А потом прибежавшие на выстрелы патрульные… Уж чего им Берман с Ми объясняли, не знаю, все внимание было поглощено долгожданными габаритами мигающих огней и врачами, сразу же принявшимися манипулировать над Ризом. Пищащие приборы, капельницы, кучи ампул, шприцы, кровь… Брат, осторожно осматривающий мои ушибы и ссадины, оттирающий с моих ладоней грязно-багряную засохшую корку, бросая тревожные взгляды. Наверное, ожидал, что начну кричать, биться в безобразной истерике, грохнусь в обморок… А я как болванчик, только глазами могла хлопать и кивать, ни слова ни выдавила. Не смогла. Даже когда Гилмор стал оседать без сознания от потери крови — ножевое ранение оказалось не серьезным, по современным меркам медицины, но глубоким.

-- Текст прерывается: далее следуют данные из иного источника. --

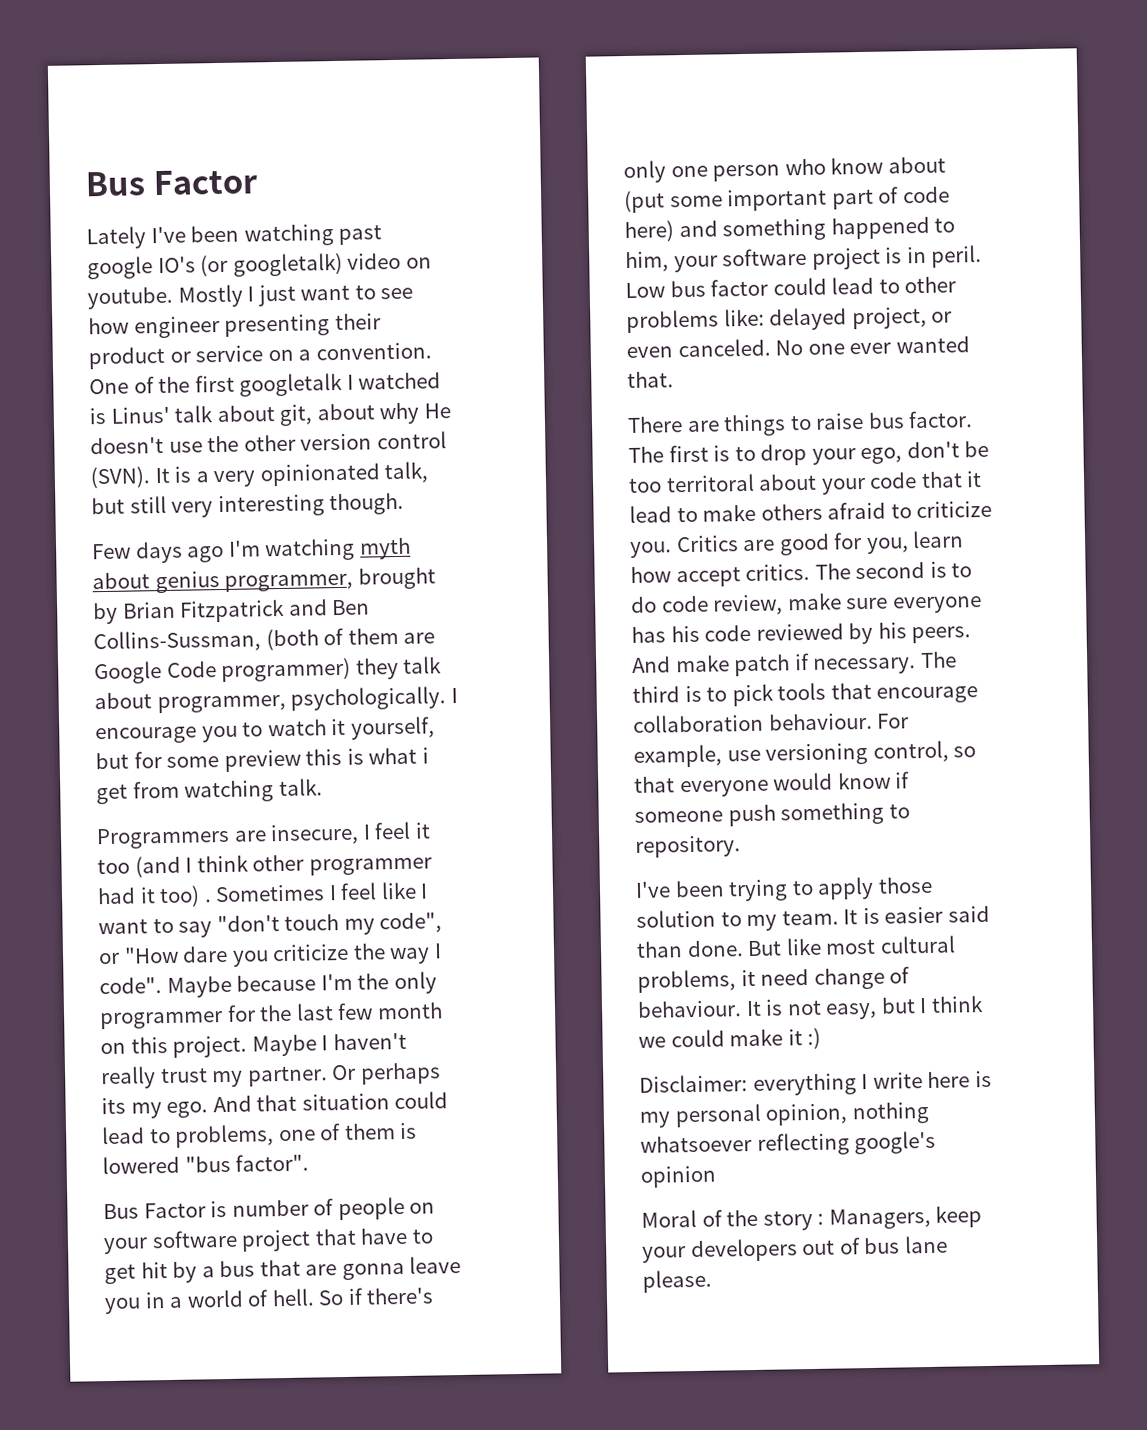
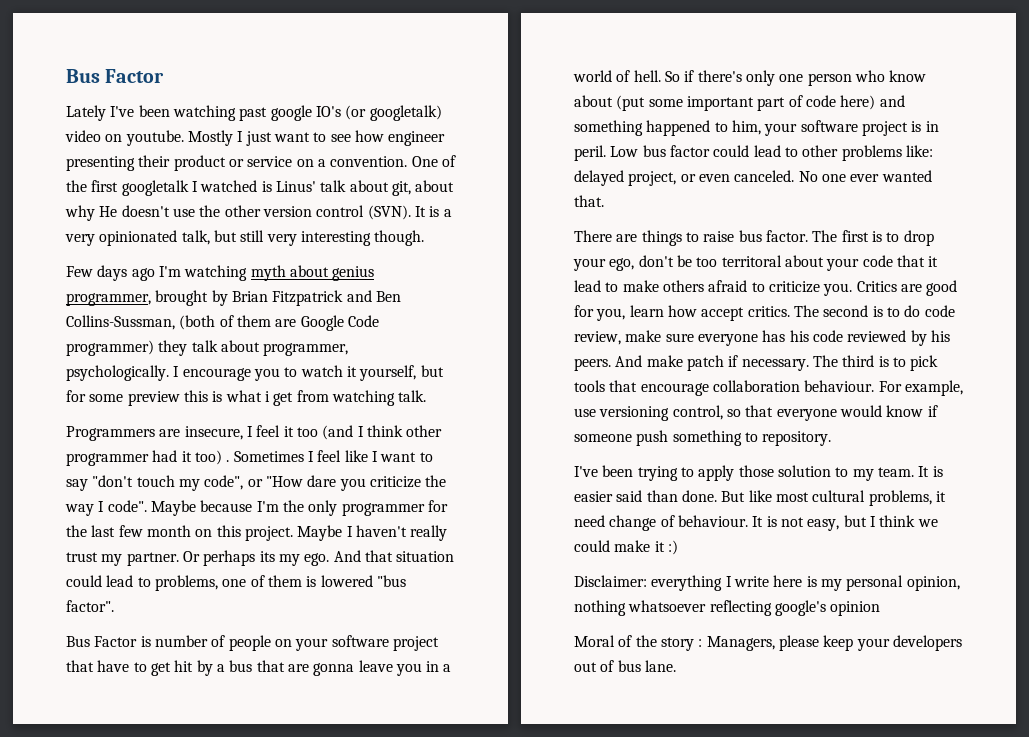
(931, 1218) none -> [778,635,819,651] please
[903,1235,948,1254] [642,1269,712,1293] lane please. -> [644,660,676,672] lane.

Мне тоже понадобилось пару дней лечения, чтобы зализать свои раны — Трой бы и на неделю к койке приковал с удовольствием, но Сью встала за меня горой, шикая на мужа, чтобы он не препятствовал, как братец выразился «страдать над избитым мужиком». Другие мысли братца озвучивать не возьмусь, особенно те, которые не были произнесены вслух. Хочешь-не хочешь, а фракция накладывает свой отпечаток, хоть давно уже и не превыше крови. Но раз этот «кочевник» меня спас, то это уже совсем другое дело! Тем более, что к послушанию я склонности не имею на генетическом уровне. Зато Гилмора вытолкал взашей из фракции, стоило только тому оклематься и рискнуть приблизится к моей палате.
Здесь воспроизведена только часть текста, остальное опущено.